▶ _Try it_:
Among the lines listed below, count those that include the string "cellC", and state only the count.

Code change snippets:
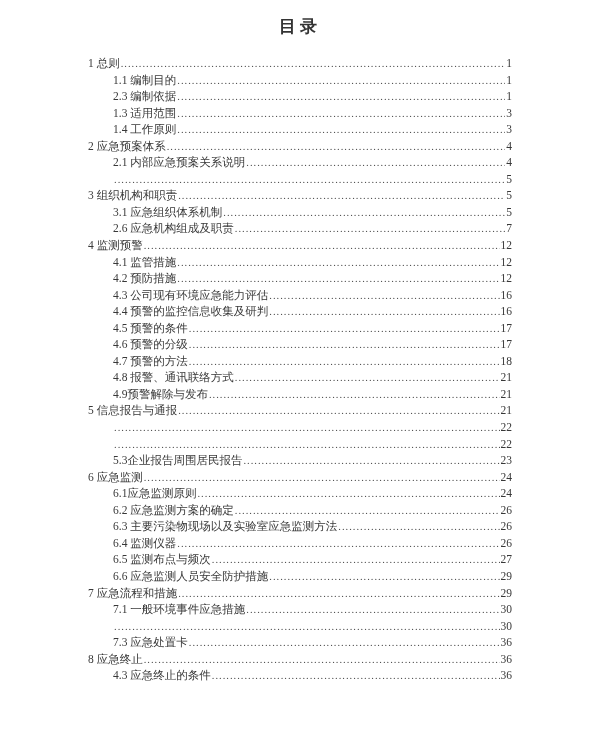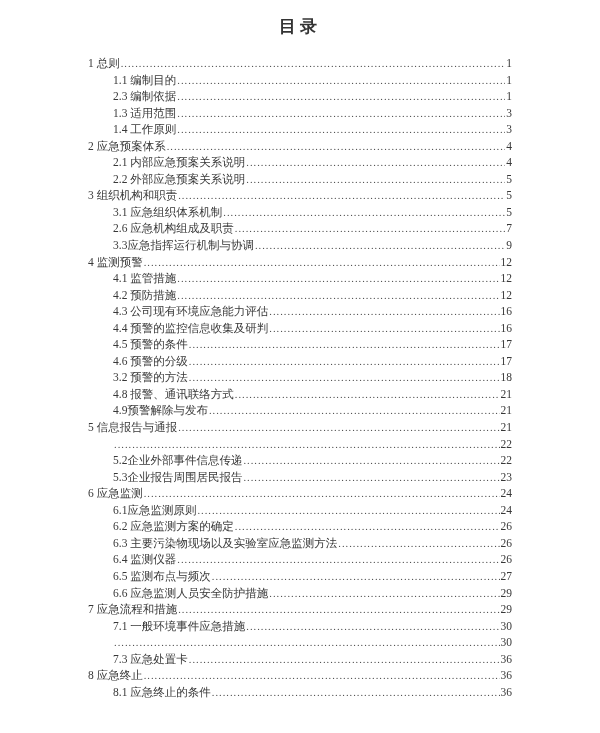--- a/index.html
+++ b/index.html
@@ -99,44 +99,38 @@
         <span class="toc-label">2 应急预案体系</span>
         <span class="toc-dots"></span>
         <span class="toc-page">4</span>
       </div>
       <div class="toc-row level-2">
         <span class="toc-label">2.1 内部应急预案关系说明</span>
         <span class="toc-dots"></span>
         <span class="toc-page">4</span>
       </div>
       <div class="toc-row level-2">
-        <span class="toc-label">2.2 外部应急预案关系说明</span>
         <span class="toc-dots"></span>
         <span class="toc-page">5</span>
       </div>
       <div class="toc-row level-1">
         <span class="toc-label">3 组织机构和职责</span>
         <span class="toc-dots"></span>
         <span class="toc-page">5</span>
       </div>
       <div class="toc-row level-2">
         <span class="toc-label">3.1 应急组织体系机制</span>
         <span class="toc-dots"></span>
         <span class="toc-page">5</span>
       </div>
       <div class="toc-row level-2">
         <span class="toc-label">2.6 应急机构组成及职责</span>
         <span class="toc-dots"></span>
         <span class="toc-page">7</span>
       </div>
-      <div class="toc-row level-2">
-        <span class="toc-label">3.3应急指挥运行机制与协调</span>
-        <span class="toc-dots"></span>
-        <span class="toc-page">9</span>
-      </div>
       <div class="toc-row level-1">
         <span class="toc-label">4 监测预警</span>
         <span class="toc-dots"></span>
         <span class="toc-page">12</span>
       </div>
       <div class="toc-row level-2">
         <span class="toc-label">4.1 监管措施</span>
         <span class="toc-dots"></span>
         <span class="toc-page">12</span>
       </div>
@@ -159,21 +153,21 @@
         <span class="toc-label">4.5 预警的条件</span>
         <span class="toc-dots"></span>
         <span class="toc-page">17</span>
       </div>
       <div class="toc-row level-2">
         <span class="toc-label">4.6 预警的分级</span>
         <span class="toc-dots"></span>
         <span class="toc-page">17</span>
       </div>
       <div class="toc-row level-2">
-        <span class="toc-label">3.2 预警的方法</span>
+        <span class="toc-label">4.7 预警的方法</span>
         <span class="toc-dots"></span>
         <span class="toc-page">18</span>
       </div>
       <div class="toc-row level-2">
         <span class="toc-label">4.8 报警、通讯联络方式</span>
         <span class="toc-dots"></span>
         <span class="toc-page">21</span>
       </div>
       <div class="toc-row level-2">
         <span class="toc-label">4.9预警解除与发布</span>
@@ -183,21 +177,20 @@
       <div class="toc-row level-1">
         <span class="toc-label">5 信息报告与通报</span>
         <span class="toc-dots"></span>
         <span class="toc-page">21</span>
       </div>
       <div class="toc-row level-2">
         <span class="toc-dots"></span>
         <span class="toc-page">22</span>
       </div>
       <div class="toc-row level-2">
-        <span class="toc-label">5.2企业外部事件信息传递</span>
         <span class="toc-dots"></span>
         <span class="toc-page">22</span>
       </div>
       <div class="toc-row level-2">
         <span class="toc-label">5.3企业报告周围居民报告</span>
         <span class="toc-dots"></span>
         <span class="toc-page">23</span>
       </div>
       <div class="toc-row level-1">
         <span class="toc-label">6 应急监测</span>
@@ -252,18 +245,18 @@
         <span class="toc-label">7.3 应急处置卡</span>
         <span class="toc-dots"></span>
         <span class="toc-page">36</span>
       </div>
       <div class="toc-row level-1">
         <span class="toc-label">8 应急终止</span>
         <span class="toc-dots"></span>
         <span class="toc-page">36</span>
       </div>
       <div class="toc-row level-2">
-        <span class="toc-label">8.1 应急终止的条件</span>
+        <span class="toc-label">4.3 应急终止的条件</span>
         <span class="toc-dots"></span>
         <span class="toc-page">36</span>
       </div>
     </div>
 </div>
 
 </body></html>

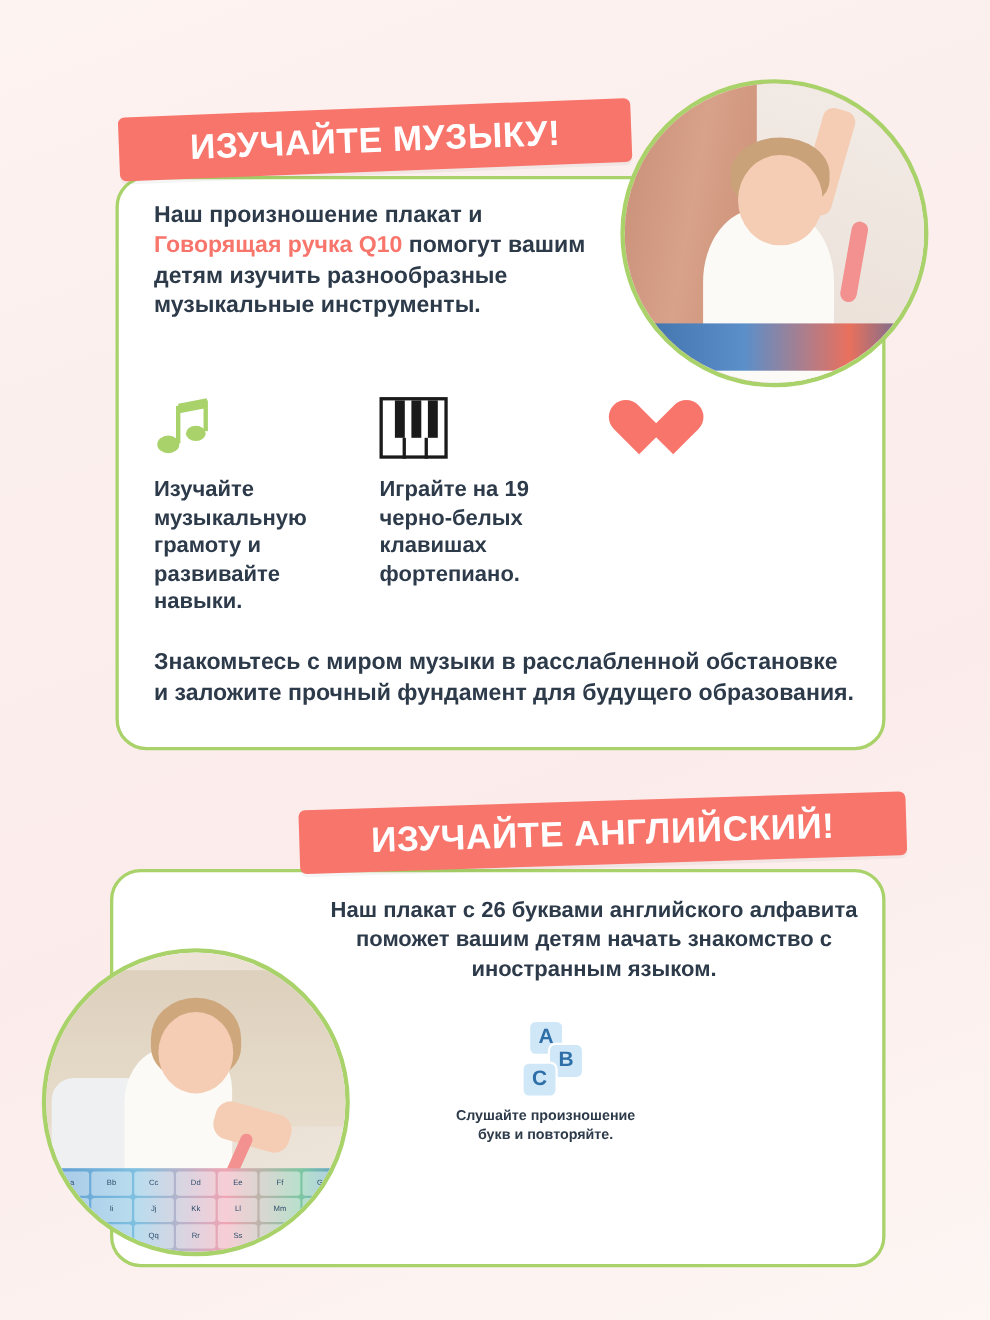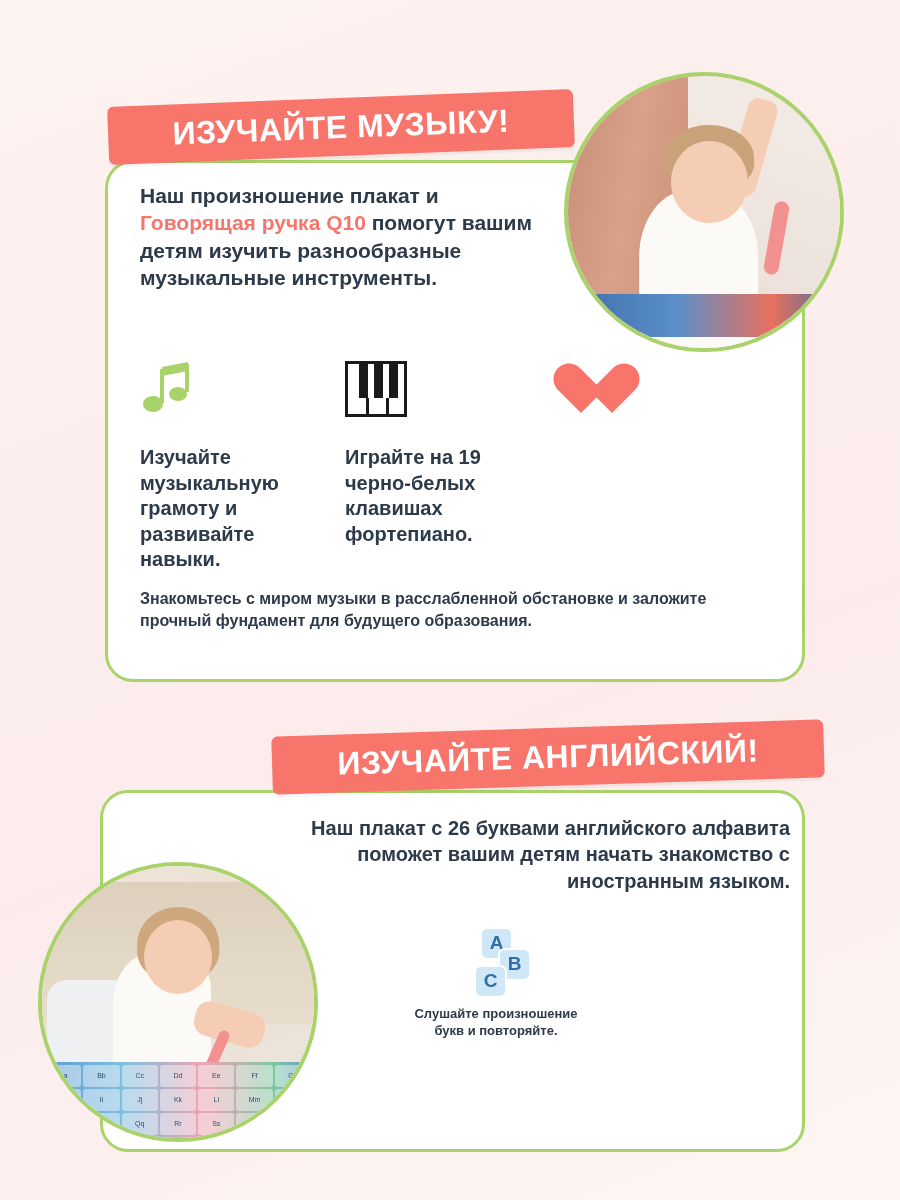--- a/index.html
+++ b/index.html
@@ -118,45 +118,45 @@
     width: 205px;
     box-sizing: border-box;
     padding-right: 12px;
   }
   .feature-icon {
     height: 62px;
     display: flex;
     align-items: flex-end;
   }
   .feature-text {
-    margin-top: 28px;
+    margin-top: 16px;
     font-size: 20px;
     font-weight: bold;
     line-height: 1.28;
   }
 
   .outro-1 {
     position: absolute;
     left: 140px;
     top: 588px;
     width: 640px;
-    font-size: 16px;
+    font-size: 21px;
     font-weight: bold;
     line-height: 1.35;
   }
 
   .intro-2 {
     position: absolute;
     left: 290px;
     top: 815px;
     width: 500px;
     font-size: 20px;
     font-weight: bold;
     line-height: 1.32;
-    text-align: right;
+    text-align: center;
   }
 
   .features-2 {
     position: absolute;
     left: 398px;
     top: 925px;
     width: 392px;
     display: flex;
     gap: 0;
   }

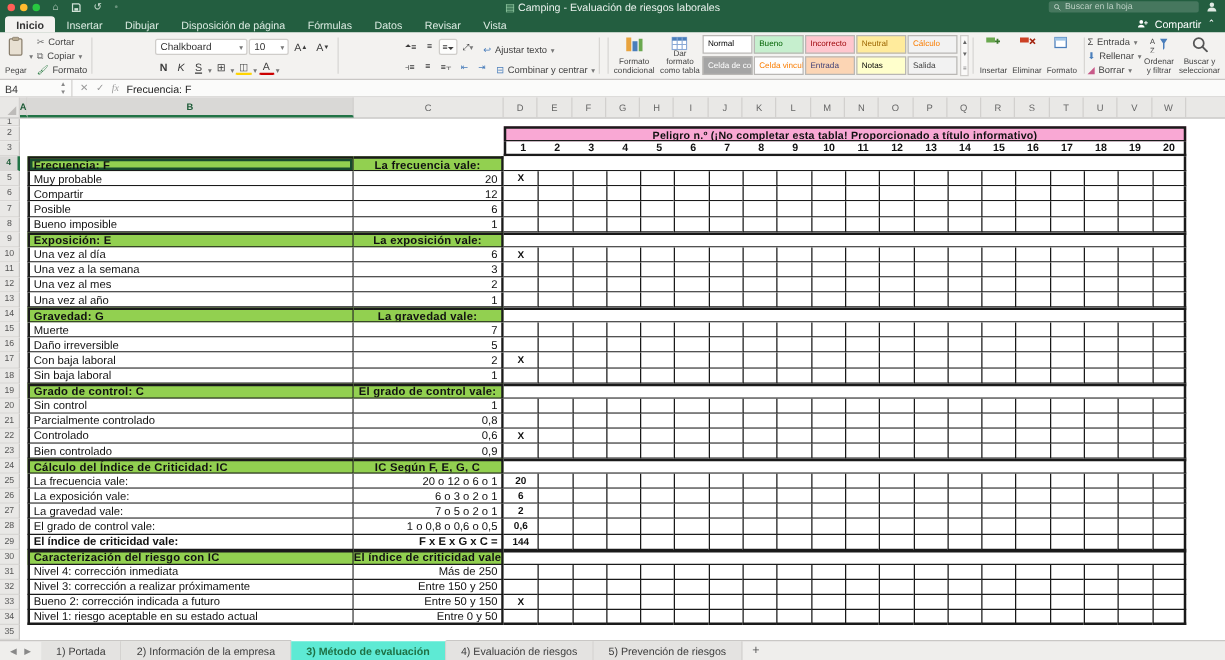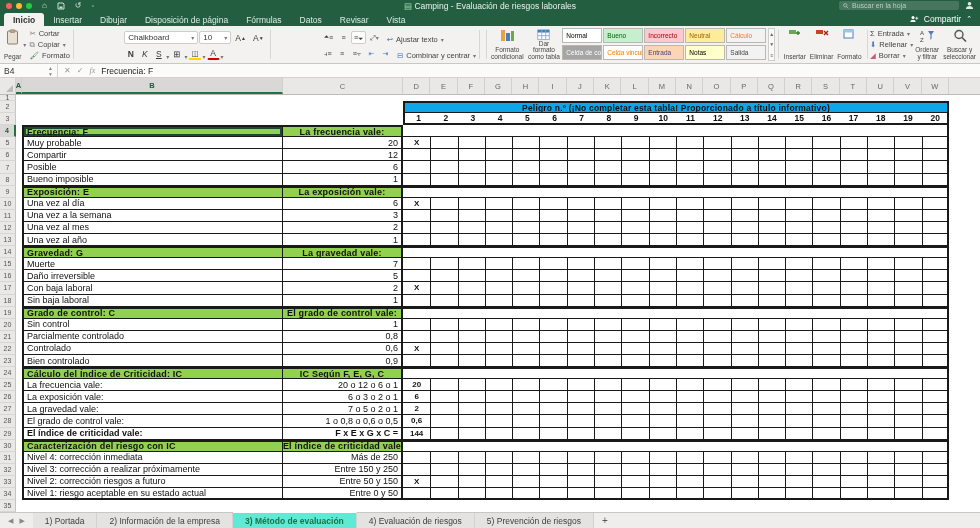--- a/index.html
+++ b/index.html
@@ -65,21 +65,21 @@
   .cellC { width:120px; flex:none; border-right:2px solid #1a1a1a; border-bottom:1px solid #1a1a1a; font-size:9px; color:#111; display:flex; align-items:center; justify-content:flex-end; padding-right:3px; overflow:hidden; white-space:nowrap; background:#fff; }
   .greenhdr { background:#92d050 !important; font-weight:bold; letter-spacing:.2px; }
   .cellC.greenhdr { justify-content:center; padding-right:0; }
   .sect { border-top:2px solid #1a1a1a; }
   .lastrow { border-bottom:2px solid #1a1a1a !important; }
   .boldrow { font-weight:bold; }
   .slot { width:27.3px; flex:none; border-left:1px solid #1a1a1a; border-bottom:1px solid #1a1a1a; font-size:8px; font-weight:bold; color:#111; display:flex; align-items:center; justify-content:center; overflow:hidden; background:#fff; }
   .slot.firstslot { border-left:none; }
   .slot.endslot { border-right:2px solid #1a1a1a; }
   .band { width:546px; flex:none; border-right:2px solid #1a1a1a; border-bottom:1px solid #1a1a1a; background:#fff; }
-  .banner { width:546px; flex:none; background:#0ea5e9; border:2px solid #1a1a1a; border-bottom:1px solid #1a1a1a; font-size:8.5px; font-weight:bold; color:#111; display:flex; align-items:center; justify-content:center; overflow:hidden; white-space:nowrap; letter-spacing:.2px; }
+  .banner { width:546px; flex:none; background:#f9a8d4; border:2px solid #1a1a1a; border-bottom:1px solid #1a1a1a; font-size:8.5px; font-weight:bold; color:#111; display:flex; align-items:center; justify-content:center; overflow:hidden; white-space:nowrap; letter-spacing:.2px; }
   .numband { width:546px; flex:none; border-left:2px solid #1a1a1a; border-right:2px solid #1a1a1a; border-bottom:2px solid #1a1a1a; display:flex; }
   .numslot { width:27.2px; flex:none; display:flex; align-items:center; justify-content:center; font-size:8.5px; font-weight:bold; color:#111; }
   .selcell { box-shadow:inset 0 0 0 2px #174a2e; }
 
   
   .tabbar { position:absolute; bottom:0; left:0; width:980px; height:16px; background:#efeeec; border-top:1px solid #c9c7c5; display:flex; align-items:stretch; font-size:8.5px; color:#444; }
   .navarrows { display:flex; align-items:center; gap:6px; padding:0 8px; color:#888; font-size:7px; }
   .stab { display:flex; align-items:center; padding:0 12px; border-right:1px solid #d4d2d0; white-space:nowrap; background:#e4e3e1; color:#3c3c3c; }
   .stab.active { background:#5eead4; color:#1e7145; font-weight:bold; border-top:1px solid #fff; margin-top:-1px; }
   .addtab { display:flex; align-items:center; padding:0 8px; color:#555; font-size:10px; }
@@ -1077,21 +1077,21 @@
       <div class="slot"></div>
       <div class="slot"></div>
       <div class="slot"></div>
       <div class="slot"></div>
       <div class="slot"></div>
       <div class="slot endslot"></div>
     </div>
     <div class="grid-row">
       <div class="gut">33</div>
       <div class="spA"></div>
-      <div class="cellB">Nivel 2: corrección riesgos a futuro</div>
+      <div class="cellB">Bueno 2: corrección indicada a futuro</div>
       <div class="cellC">Entre 50 y 150</div>
       <div class="slot firstslot">X</div>
       <div class="slot"></div>
       <div class="slot"></div>
       <div class="slot"></div>
       <div class="slot"></div>
       <div class="slot"></div>
       <div class="slot"></div>
       <div class="slot"></div>
       <div class="slot"></div>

▶ _Response to the task_:
3